Золи верила в существование родника жизни, который доходит до центра земли. Вода в нем движется в обоих направлениях, но большей частью поднимается от родника ее детства. Об этом она говорила со своим просторечным акцентом — о днях скитаний с дедом, о дорогах, которые они проехали вместе, о том, как молчали вдвоем. Говоря о нем, она натягивала платок, закрывавший лоб от переносицы. Золи не думала, что ее можно счесть хоть сколько-нибудь красивой: она помечена «ленивым веком»[17], к тому же у нее слишком смуглая, слишком цыганская кожа. Но в эти несколько дней мне казалось, что луна сошла на землю. Я не сомневался, что рано или поздно нас застанут вместе, что все узнают, или Конка догадается, или нас увидят дети, или Фьодор, или Вашенго. Мы прекрасно понимали, что оба потонем в разбушевавшемся половодье, но это не имело значения.
Однажды вечером Золи услышала уханье совы, замерла в ужасе, закрыла ладонью глаза и пробормотала, что дух дедушки вернулся. Ее охватил стыд.
— Нельзя этого делать, — сказала она, отступила от меня, и замерзшие листья захрустели у нее под ногами.
Поезд, который вез меня в город, был странно старомодным, с коричневыми панелями. Ветер задувал в разбитые окна.
— Они привяжут тебе яйца к шее и затянут узлом. Так и будут болтаться, как головка чеснока, — посулил Странский.
— Мы ничего не сделали. Кроме того, она никому не скажет.
— Оба вы наивные дураки.
— Это больше не повторится.
— Не трогай ее, говорю тебе. Они тебя саваном накроют. Она же цыганка. И должна принадлежать цыгану.
— Поэтому мы и печатаем ее стихи?
Он поднял воротник и сел за работу. Я вздохнул с облегчением, сбежав из типографии, от Странского и его навязчивых мыслей, в город, где можно было затеряться под уличными фонарями. Теперь он редко называл меня «сынком», но в эти несколько месяцев я как будто стал выше ростом — я дышал ею, она наполняла меня.
Осенью 1953 года мы выпустили первую книжку стихов Золи. Ее тепло приняли все: молодые поэты, литературоведы и даже бюрократы. По непостижимым для меня причинам Золи хотела, чтобы страницы были сшиты, а не склеены: клей каким-то образом напоминал ей о лошади, которую она когда-то знала.
Теперь предстояла работа над более полной подборкой стихов. Счастливый, я сидел на улице возле своего дома на перевернутом ведре и наблюдал восход солнца между старыми зданиями.

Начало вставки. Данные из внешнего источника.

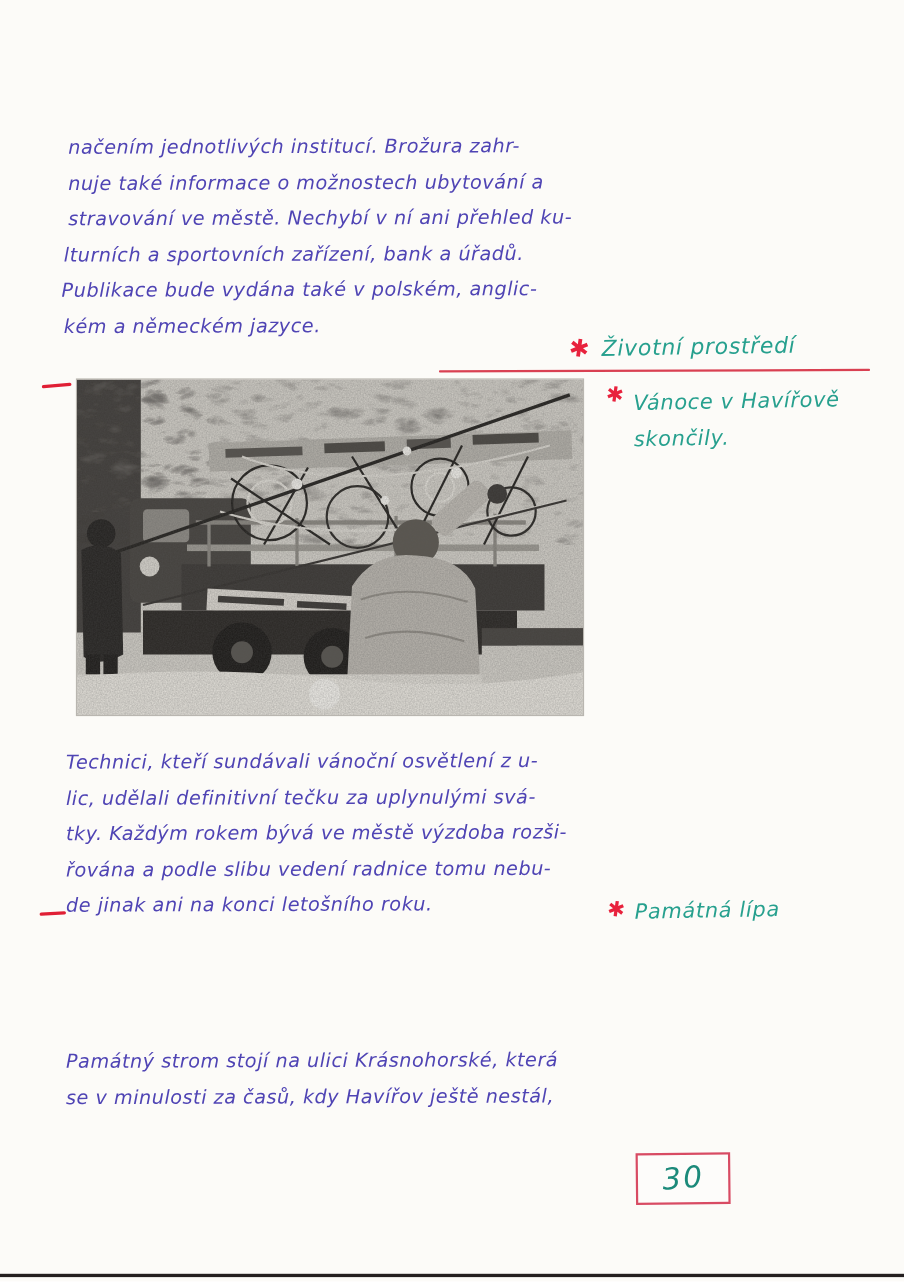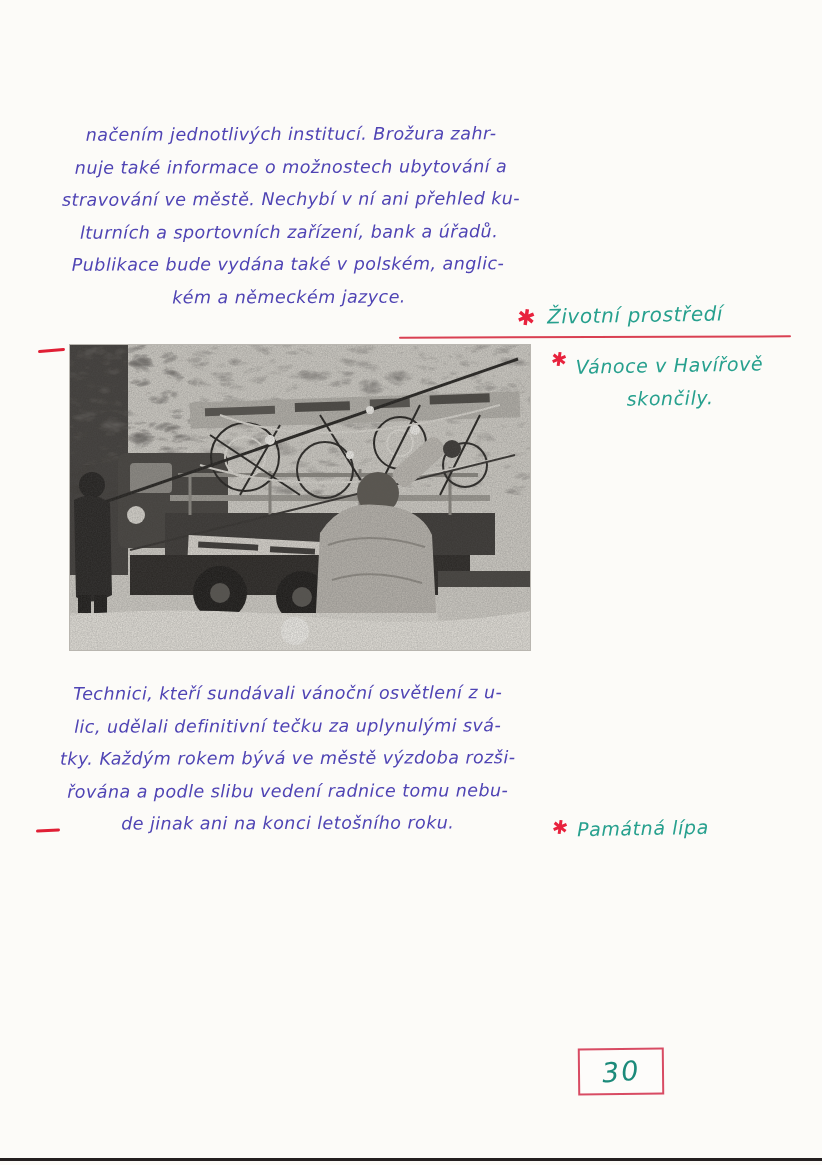"načením jednotlivých institucí. Brožura" .page { text-align: center -> none }
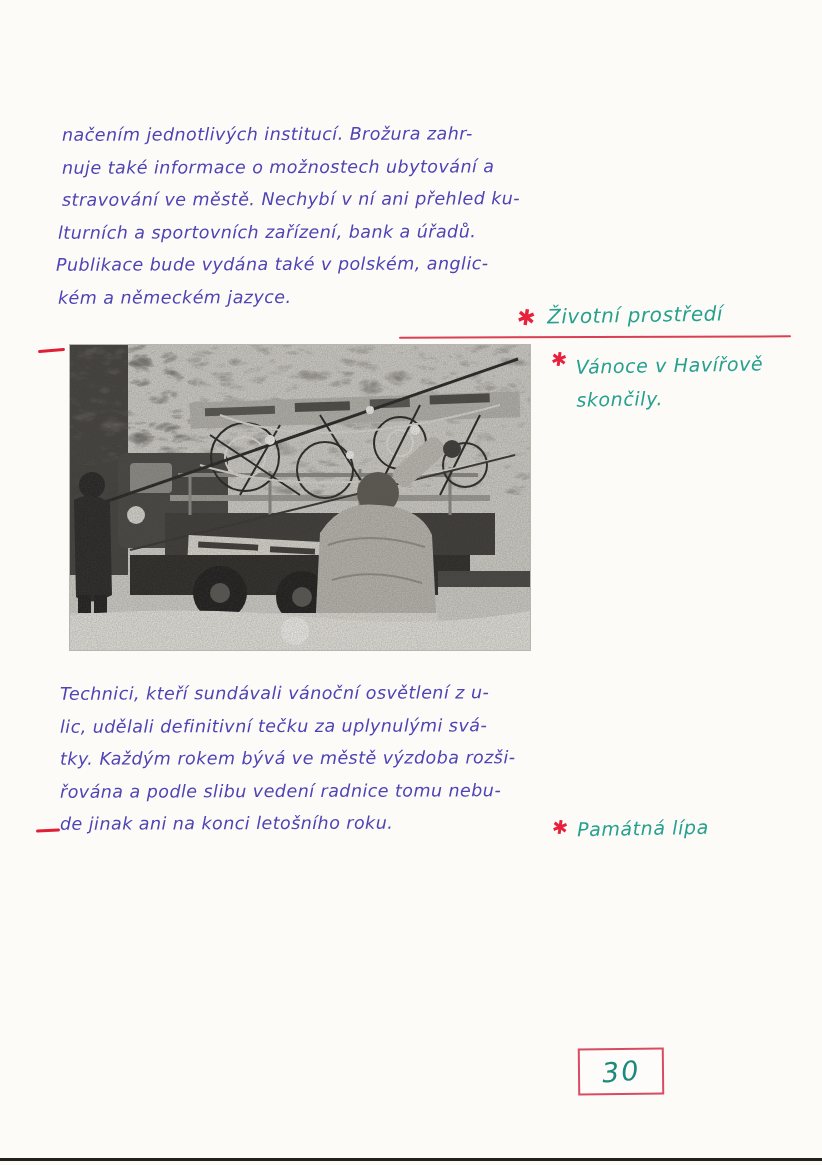"Památný strom stojí na ulici" div.para { html: none -> <div> <div>Památný strom stojí na ulici Krásnohorské, která</div> <div>se v minulosti za časů, kdy Havířov ještě nestál,</div> </div> }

Где-то все еще хранится фотография, запечатлевшая нас троих — Странского, Золи и меня — серым днем в Парке культуры на берегу Дуная. Вода подернута рябью. На Золи длинная развевающаяся юбка и потертая короткая курточка. На снимке видно, что мы с ней одного роста. Я, в белой рубашке и в берете набекрень, поставил ногу на швартовую тумбу. Между нами стоит Странский, одетый в темный костюм с черным галстуком. Я обнимаю его за плечи. Странский уже совсем облысел, и у него небольшой животик, который Золи называет котелком. На заднем плане — грузовое судно с огромной надписью на борту: «Вся власть Советам!».
Даже сейчас я могу шагнуть к этой фотографии, пройти по ее краю, забраться в нее и в точности вспомнить, как был взбудоражен, фотографируясь с Золи.
— Пожалуйста, не смотрите на меня, — говорила она, оказываясь в свете прожектора, но некоторым казалось, что у нее развилась зависимость от микрофона.
Однажды, в городке Прьевидза, ее пригласили во Дворец культуры. Огромный двор, на который выходил задний фасад здания, несколько часов был заполнен цыганами из разных мест. Они ждали. Золи выступала наверху, в зале с потолком, украшенным лепными карнизами. По мере того как собирались жители деревни, цыгане, расположившиеся и в зале тоже, вставали, кланялись и уступали свои места, пересаживаясь в задние ряды. Бюрократы сидели в первом ряду, семьи здешних милиционеров — в следующем. Я не вполне понимал, что происходит. Казалось, чиновникам приказали явиться на концерт в рамках политики вовлечения цыган в общественную жизнь. Зал заполнился, и вскоре в нем остались лишь двое старейшин. Я думал, они начнут ссориться или спорить, но они охотно уступили свои места и вышли во двор.